Automatically redirect traffic (e.g., port 80) to port 443
This redirect is done by the LB
This requires the HTTPS (port 443) to be set up (see TLS section)

apiVersion: networking.k8s.io/v1
kind: Ingress
metadata:
  name: my-ing
  annotations:
    alb.ingress.kubernetes.io/ssl-redirect: '443'
spec:
  ingressClassName: my-aws-ingress-class
  defaultBackend:
    service:
      name: my-svc-nodeport
      port:
        number: 80

Ingress Groups

Usually there is a single Ingress Manifest for all the routing rules. This manifest may get messy if you have 50 apps managed by a single ingress manifest (and a single ALB).
With Ingress Groups we can create multiple Ingresses that are associated with a single Load Balancer
The controller will merge all the ingress rules and support them in a single ALB
The other annotations within an ingress are applied to the paths in that ingress only! (not to all paths defined in all ingresses in that group)

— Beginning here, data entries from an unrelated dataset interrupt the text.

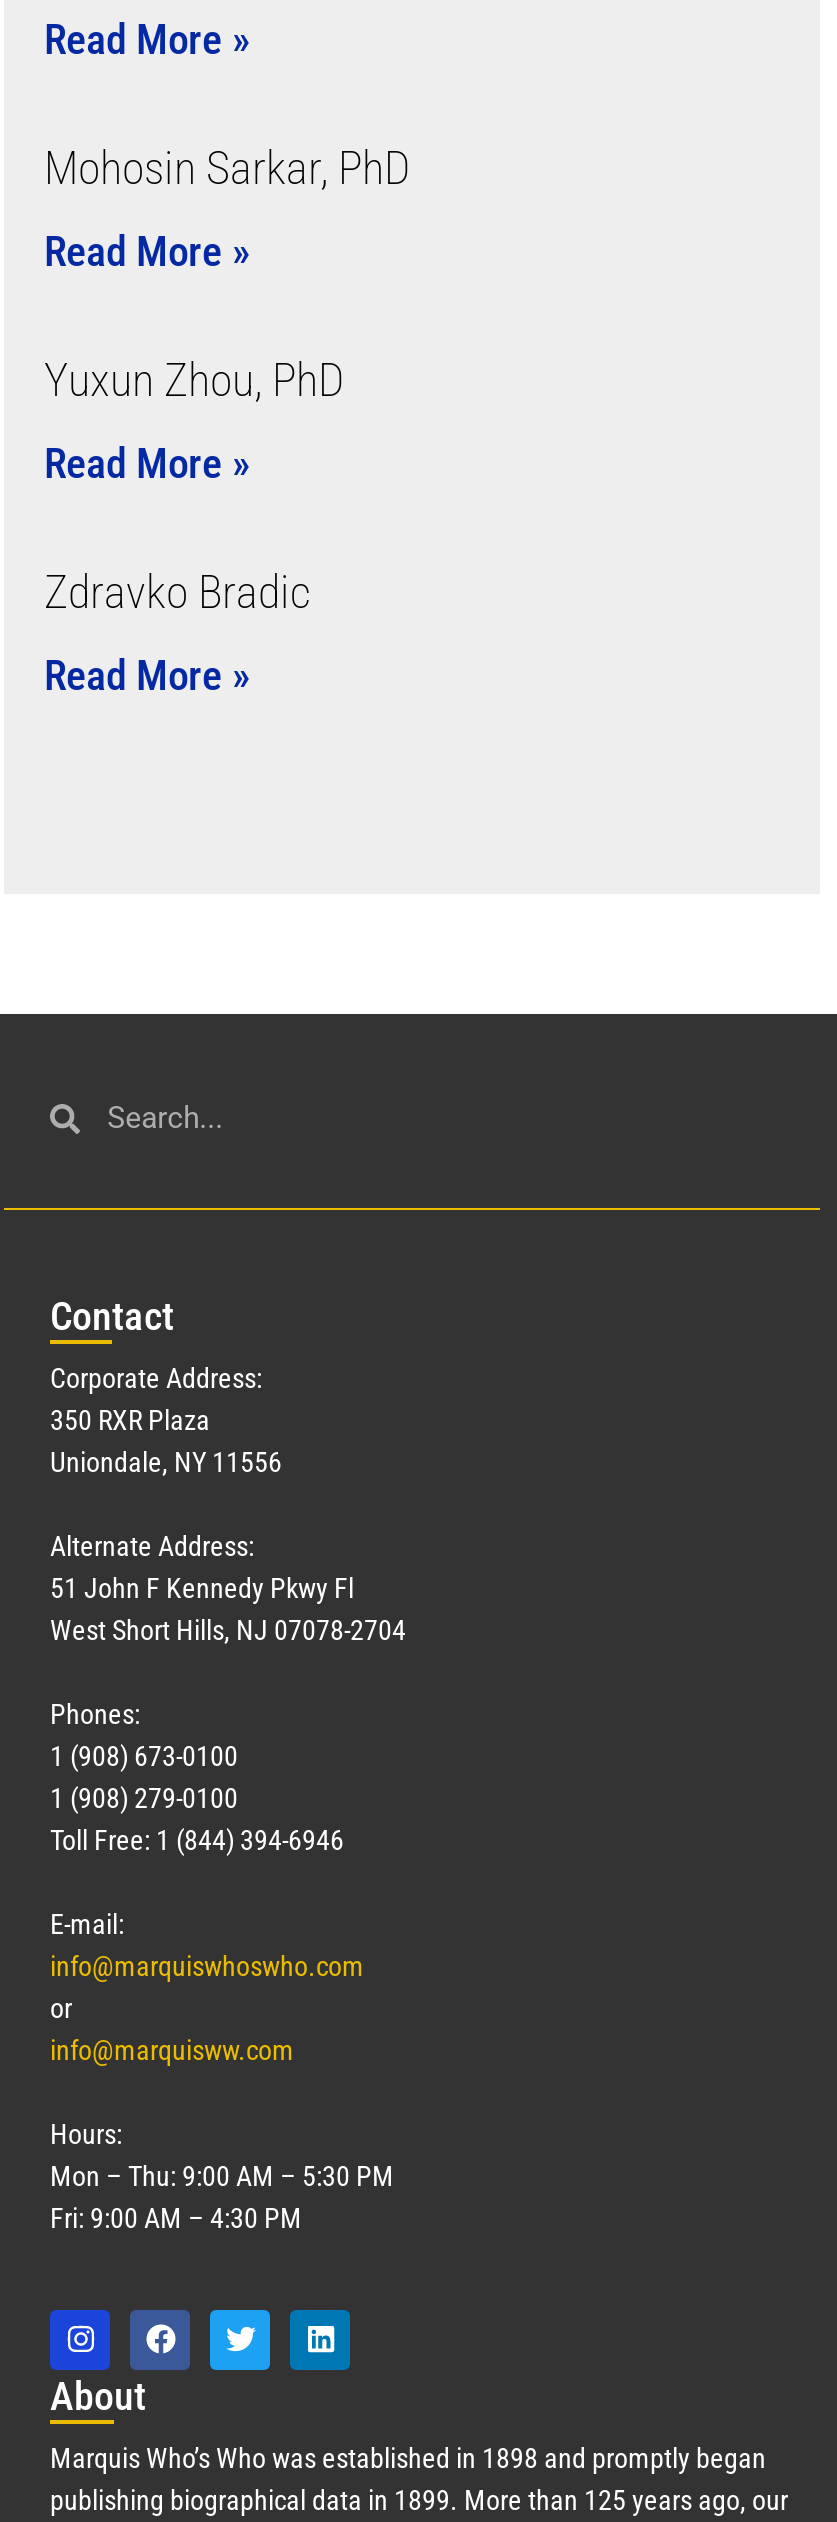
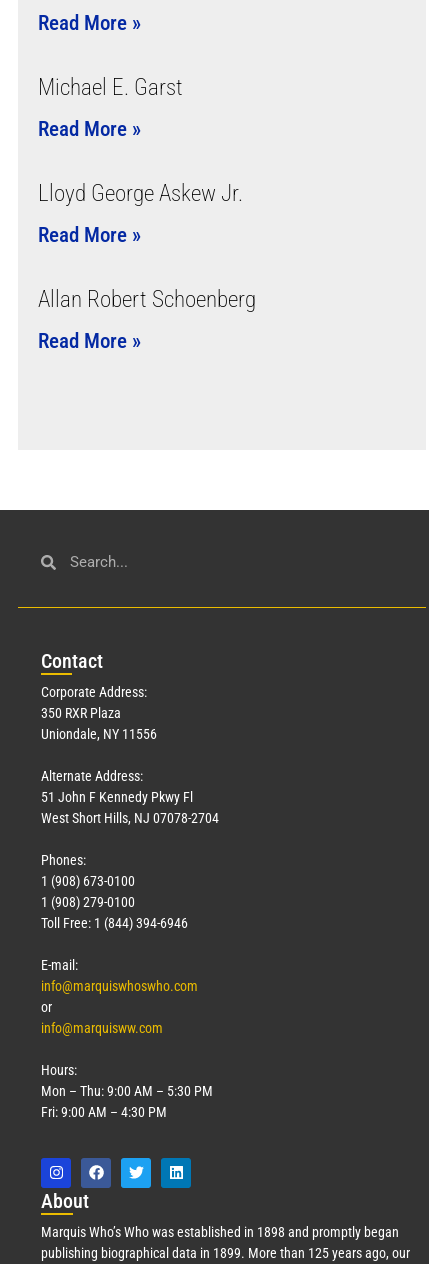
- Mohosin Sarkar, PhD
+ Michael E. Garst

- Yuxun Zhou, PhD
+ Lloyd George Askew Jr.

- Zdravko Bradic
+ Allan Robert Schoenberg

apiVersion: networking.k8s.io/v1
kind: Ingress
metadata:
  name: my-ing
  annotations:
    alb.ingress.kubernetes.io/load-balancer-name: awesome-lb # the next ingress using this same ALB won't get an error (lb already exists) because it's part of an ingress group
    alb.ingress.kubernetes.io/scheme: internet-facing
    alb.ingress.kubernetes.io/group.name: myapps.web # all ingresses with this group name are associated with the same ALB
    alb.ingress.kubernetes.io/group.order: "10" # define among the ingresses within this group which has priority (if the configurations conflict with each other)
spec:
  ingressClassName: my-aws-ingress-class
  rules:
    - http:
        paths:
          - path: /app1
            pathType: Prefix
            backend:
              service:
                name: my-svc-nodeport
                port:
                  number: 80

TLS

Establishes a HTTPS connection between the client and the loadbalancer
If your certificate is for your own domain (e.g., *.example.com), you need to add a CNAME record that targets your LB address or a A record that targets your LB IPv4. To automatically add the DNS records check external-dns
The certificate arn has to be manually created at AWS beforehand! For a more automated process

apiVersion: networking.k8s.io/v1
kind: Ingress
metadata:
  name: my-ing
  annotations:
    alb.ingress.kubernetes.io/listen-port: '[{"HTTPS":443},{"HTTP":80}]'
    alb.ingress.kubernetes.io/ssl-redirect: '443' # automatically redirect to https
    alb.ingress.kubernetes.io/certificate-arn: arn:aws:acm:us-east-1:123456789012:certificate/foo # uses this certificate for TLS encryption. To avoid having to hard-coding it here you can also use
    alb.ingress.kubernetes.io/ssl-policy: ELBSecurityPolicy-TLS-1-1-2017-01 # SSL Negotiation Policy. By default uses the latest
spec:
  ingressClassName: my-aws-ingress-class
  defaultBackend:
    service:
      name: my-svc-nodeport
      port:
        number: 80

With SSL Certificate Discovery using Host the ingress controller will attempt to discover the TLS certificate ARN from the configured in spec.tls[].hosts[] in the Ingress Object. There is no additional annotation required for this certificate discovery (just spec.tls[].hosts[] by itself)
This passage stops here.